Meski data China positif, AUD tetap terjaga dayanya. Mata uang komoditas itu diperdagangkan datar di sekitar 0.7050 terhadap dolar AS selama sesi Asia pada Selasa. Pasangan AUD/USD mengkonsolidasikan pergerakan meski data trade balance Mei datang lebih kuat dari ekspektasi. Pasar menilai dampak langsung terhadap Australia masih terbatas karena adanya faktor penentu yang lebih luas, termasuk dinamika dolar global dan harga minyak.
Ke depan, fokus investor tertuju pada data Consumer Price Index (CPI) China untuk Mei yang dirilis pada hari Rabu. Hasil CPI diperkirakan akan memberi petunjuk tentang arah permintaan domestik dan momentum ekspor China. Sinyal pasar saat ini lebih condong menunggu konfirmasi dari angka inflasi tersebut sebelum memetakan langkah selanjutnya untuk AUD maupun pasar forex secara umum.
Di awal sesi Asia, dolar AS melemah seiring koreksi harga minyak yang berlanjut. Pergerakan AUD/USD berada pada level yang relatif stabil, sekitar 0.7050, menandai fase konsolidasi dibandingkan dengan arah yang jelas. Minyak yang lebih rendah juga mengurangi tekanan terhadap dolar dan memberi ruang bagi pasangan mata uang komoditas untuk menguji level support dan resistance.
Penopang utama AUD tetap terkait pada ekspor Australia ke China. Data perdagangan China yang lebih kuat dari estimasi menambah gambaran jangka panjang bahwa permintaan komoditas akan tetap menopang mata uang negara penghasil komoditas.
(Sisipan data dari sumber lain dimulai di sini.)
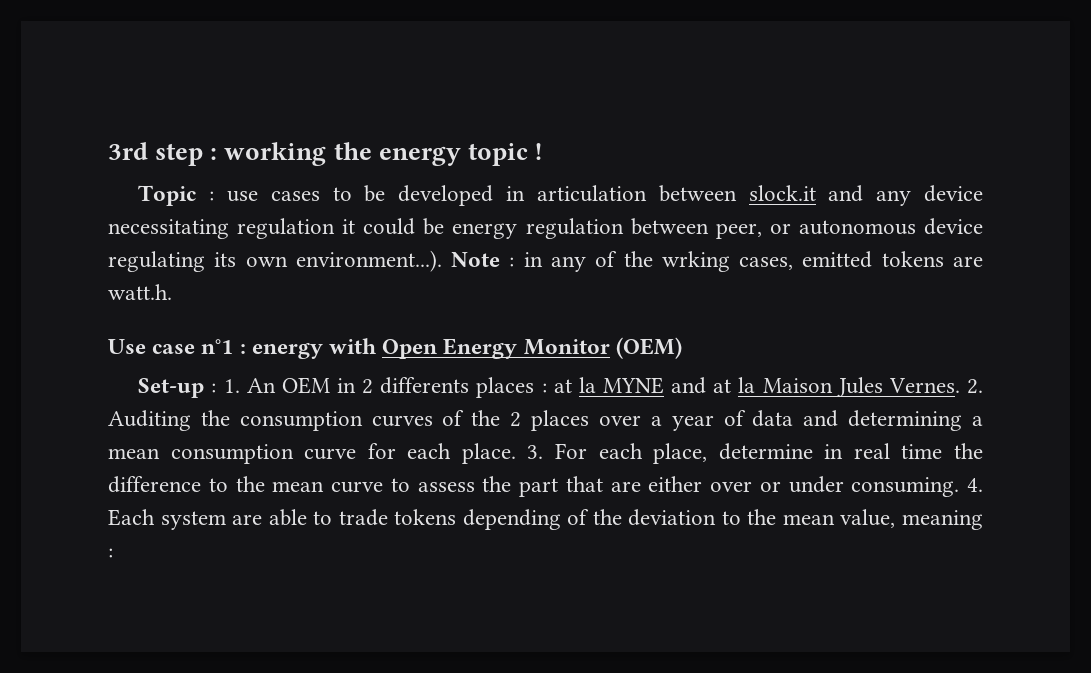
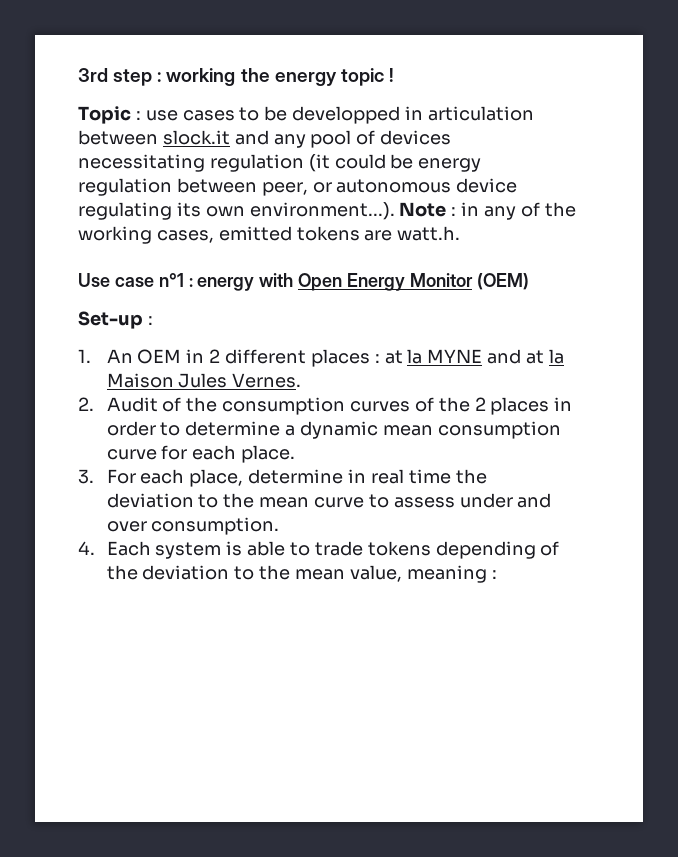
[398,185,494,206] developed -> [292,106,401,124] developped
[923,185,983,202] device -> [310,130,452,148] pool of devices
[342,219,356,234] it -> [308,154,330,172] (it
[661,251,730,272] wrking -> [78,226,152,244] working
(217, 388) none -> (153, 320) //
[380,377,470,394] differents -> [224,349,306,364] different
[966,379,983,394] [108,410,191,431] 2. Auditing -> [78,397,182,412] // 2. Audit of
[598,410,984,431] over a year of data and determining a -> [554,397,573,411] [106,421,378,439] in order to determine a dynamic
(516, 453) none -> (296, 454) //
[108,476,201,493] difference -> [106,493,194,508] deviation
[482,476,960,497] the part that are either over or under consuming. -> [459,493,552,508] [106,517,280,535] under and over consumption. //
[232,514,263,525] are -> [226,541,243,556] is

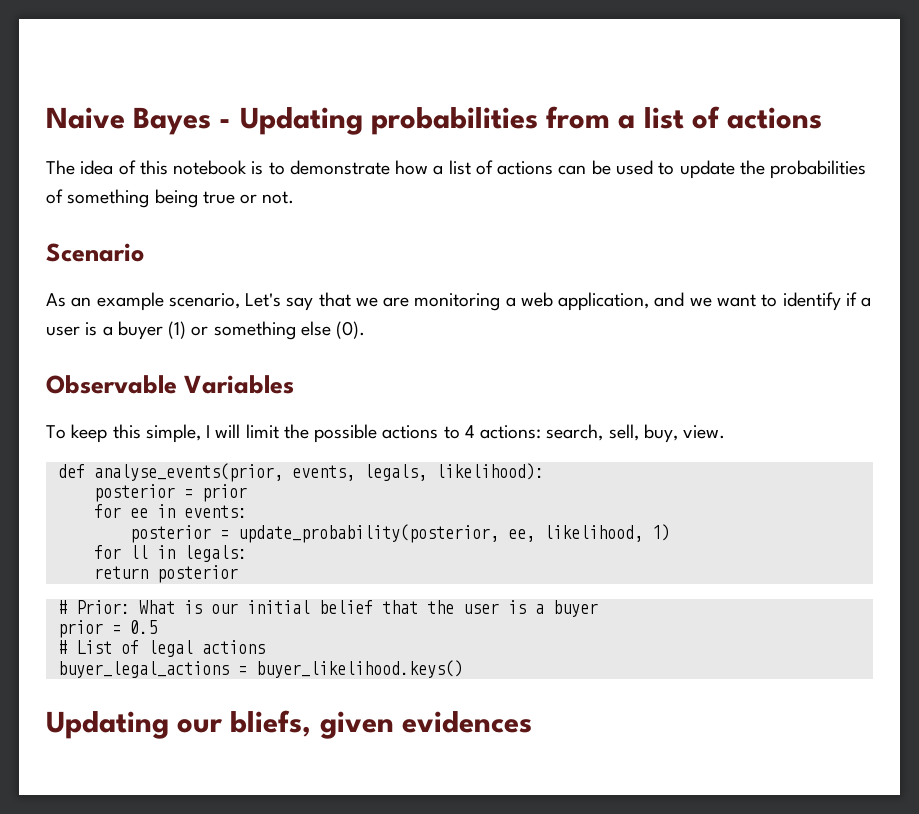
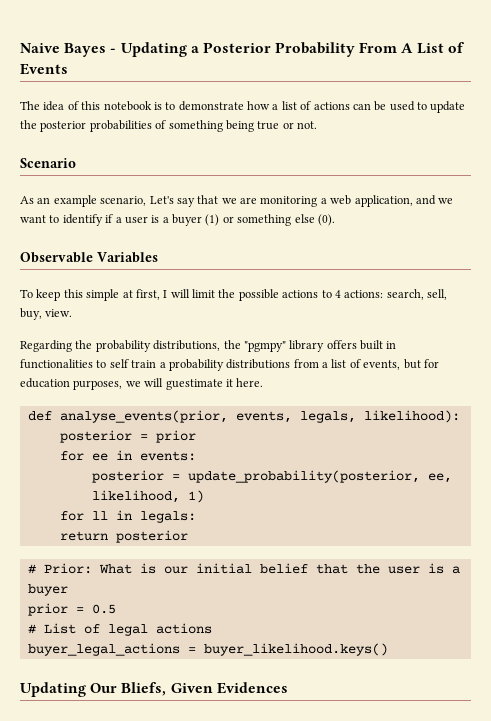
[370,106,823,135] probabilities from a list of actions -> [190,42,464,57] [20,63,68,75] a Posterior Probability From A List of Events
(765, 167) none -> [40,121,87,132] posterior
[145,424,201,443] simple, -> [86,289,160,301] simple at first,
(726, 432) none -> [20,340,397,352] [20,359,439,371] [20,378,264,390] // Regarding the probability distributions, the "pgmpy" library offers built in functionalities to self train a probability distributions from a list of events, but for education purposes, we will guestimate it here.
[177,710,532,739] our bliefs, given evidences -> [90,682,288,696] Our Bliefs, Given Evidences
Namun, karena faktor kebijakan global dan volatilitas dolar, respons pasar terhadap data China lebih bersifat bertahap daripada pergerakan tajam.
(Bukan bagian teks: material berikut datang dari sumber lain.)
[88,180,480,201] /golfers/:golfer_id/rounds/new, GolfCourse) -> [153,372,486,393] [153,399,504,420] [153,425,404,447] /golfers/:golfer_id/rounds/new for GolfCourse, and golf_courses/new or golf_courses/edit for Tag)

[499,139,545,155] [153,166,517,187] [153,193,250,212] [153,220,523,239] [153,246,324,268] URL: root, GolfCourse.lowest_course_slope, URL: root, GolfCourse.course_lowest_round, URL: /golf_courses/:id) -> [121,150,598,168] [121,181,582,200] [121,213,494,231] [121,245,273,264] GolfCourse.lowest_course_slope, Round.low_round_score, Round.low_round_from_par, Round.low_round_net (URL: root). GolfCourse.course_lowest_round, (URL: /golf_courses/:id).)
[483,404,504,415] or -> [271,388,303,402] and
Meskipun data China positif, tidak ada sinyal teknikal yang jelas untuk mengambil posisi jangka pendek. Pasar menunggu rilis CPI Cina untuk Mei dan responsnya terhadap kebijakan moneter global. Oleh karena itu, rekomendasi trading saat ini adalah menunggu konfirmasi arah yang lebih tegas sebelum mengambil langkah beli atau jual pada AUDUSD.
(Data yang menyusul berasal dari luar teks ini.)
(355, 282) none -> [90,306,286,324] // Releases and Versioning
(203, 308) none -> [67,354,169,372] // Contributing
outlook menuju CPI China Mei berpotensi menjadi katalis utama bagi AUD. Jika CPI berada di atas ekspektasi, permintaan domestik dan ekspor bisa menguat, memberi ruang bagi AUD untuk bertahan. Namun jika CPI mengecewakan, sentimen risiko bisa menahan kenaikan lebih lanjut pada AUDUSD.
Selain itu, dinamika harga minyak dan pergerakan dolar AS tetap menjadi faktor utama. Koreksi minyak membantu meredam tekanan pada dolar, tetapi ketidakpastian kebijakan global dapat membatasi volatilitas pada pasangan mata uang komoditas. Investor sebaiknya memperhatikan perubahan harga komoditas, laporan ekonomi global, dan data inflasi China sebelum membuat keputusan.
Kesimpulannya, saat ini tidak ada sinyal trading yang jelas dari berita China Trade Balance. Pasangan AUDUSD berada dalam zona konsolidasi dan memerlukan konfirmasi teknikal atau kejutan fundamental untuk mengarahkan arah. Dalam kerangka risiko-reward, disarankan menghindari posisi besar tanpa sinyal yang lebih kuat.